The system we previously used to store those statistics was adequate when Duolingo first started, but as we’ve grown, it’s gotten expensive: as of May, we were paying $60,000 per year for the database alone. It takes a lot of Duolingo Plus subscriptions to pay for that! Unfortunately, changing the system was easier said than done because it’s been a big part of Duolingo’s core mass of code. As a result, deploying any change to it required deploying a new version of almost everything.

So, how did I – a mathematics PhD student with no background in software engineering – go about tackling something so unfamiliar at Duolingo?

Day-Old Data

I started the project practically, with a description of the problem, some suggestions for tools I might use to improve it, and a mentor I could (and did) poke if I got stuck. I spent my first couple of weeks deciding how a new system for storing challenge statistics should work, my next few weeks building a new system outside of the core mass of code that could still do everything the old way, and another few weeks optimizing the system.

Challenge statistics are now stored in a specialized service separate from the core code, allowing the team to modify it independently. This is a vast improvement from the previous database, which was slow and expensive because it provided up-to-the-minute accurate data – meaning that if you finished a session, the statistics from that lesson would be used to build your next session. But, as we found, day-old data is almost as good as up-to-the-minute data. Because many requests for challenge statistics are repeated multiple times per minute, the service now stores answers to requests over the course of one day in a special cache, which saves a lot of time spent calculating and accessing the slower database (see Fig 1).

Figure 1. Database usage

Each of the ten colored lines in Figure 1 represents one copy of the database, and the height represents the amount of processor power the database uses. The bottom purple line represents the database used by the service I created this summer. Over the two hours when we gradually moved traffic to the new service, database usage decreased by a factor of 5.

See the Change

After implementing the new system, we quickly found that it is 20 times faster, on average, at responding to query requests than the old one (see Fig. 2).

Figure 2. Latency

Latency

The graph in Fig. 2, in fact, tells a large part of the story of my internship: at the end of July (at left), the service I created worked the same way as the old service, and took an average of half a second to respond to each query, with fluctuation over the course of a day as our number of users fluctuates. At the start of August, I started caching query answers for a day, and average response times went down to one or two tenths of a second, again varying throughout the day.

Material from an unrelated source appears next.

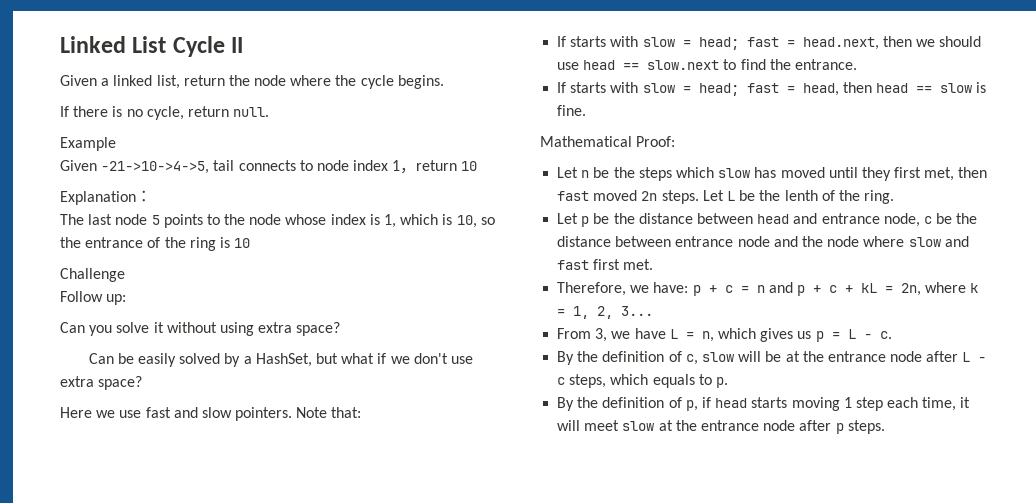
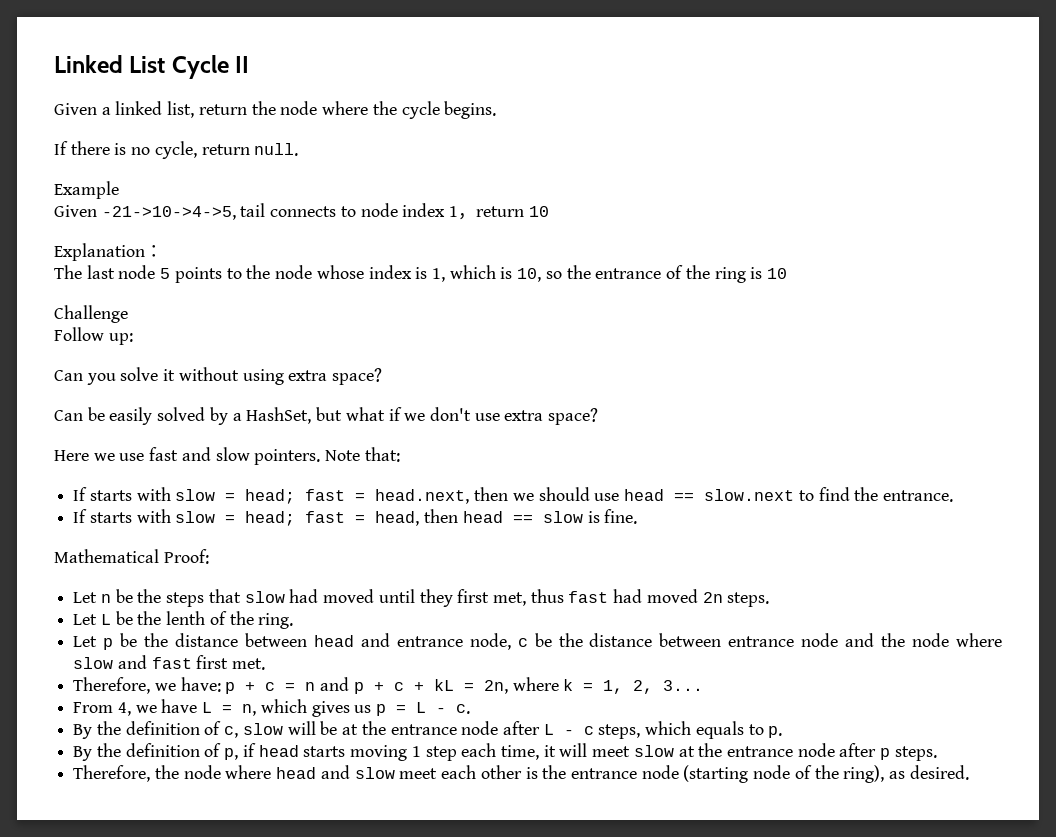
[675,167,777,178] which slow has -> [208,589,319,603] that slow had
[958,167,988,178] [557,191,590,201] then fast -> [530,589,643,603] thus fast had
(699, 197) none -> (770, 599) //
[595,328,608,342] 3, -> [117,702,131,716] 4,
(885, 427) none -> [73,765,969,783] // Therefore, the node where head and slow meet each other is the entrance node (starting node of the ring), as desired.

As you can see in Fig. 2, at the end of the first week of August, I implemented a change that accidentally broke the service. Over the next three days, I experimented with several changes: some of which helped; some of which brought down response times down further, to 20 milliseconds; and one which broke the service again. When that happened, I shut the service down (reverting to the old mass of code) for the weekend. Then the next Monday, I made another set of fixes and restarted the service, and the first queries as the service warmed up took just over half a second to respond to (that straight diagonal line in Fig. 2 isn’t real data, just interpolation). Once it warmed up, the average response time returned to 20ms, where it’s been ever since.

Keep the Change

As a user, the response times you see won’t have changed much, since getting challenge statistics is a small part of the time it takes to, say, construct a lesson. But it’s there.

And importantly, we now spend $53 per day on the service, cache, database, and supporting infrastructure combined, compared to $163 per day for the old database alone. This means Duolingo saves a total of more than $40,000 per year – not bad for an internship project!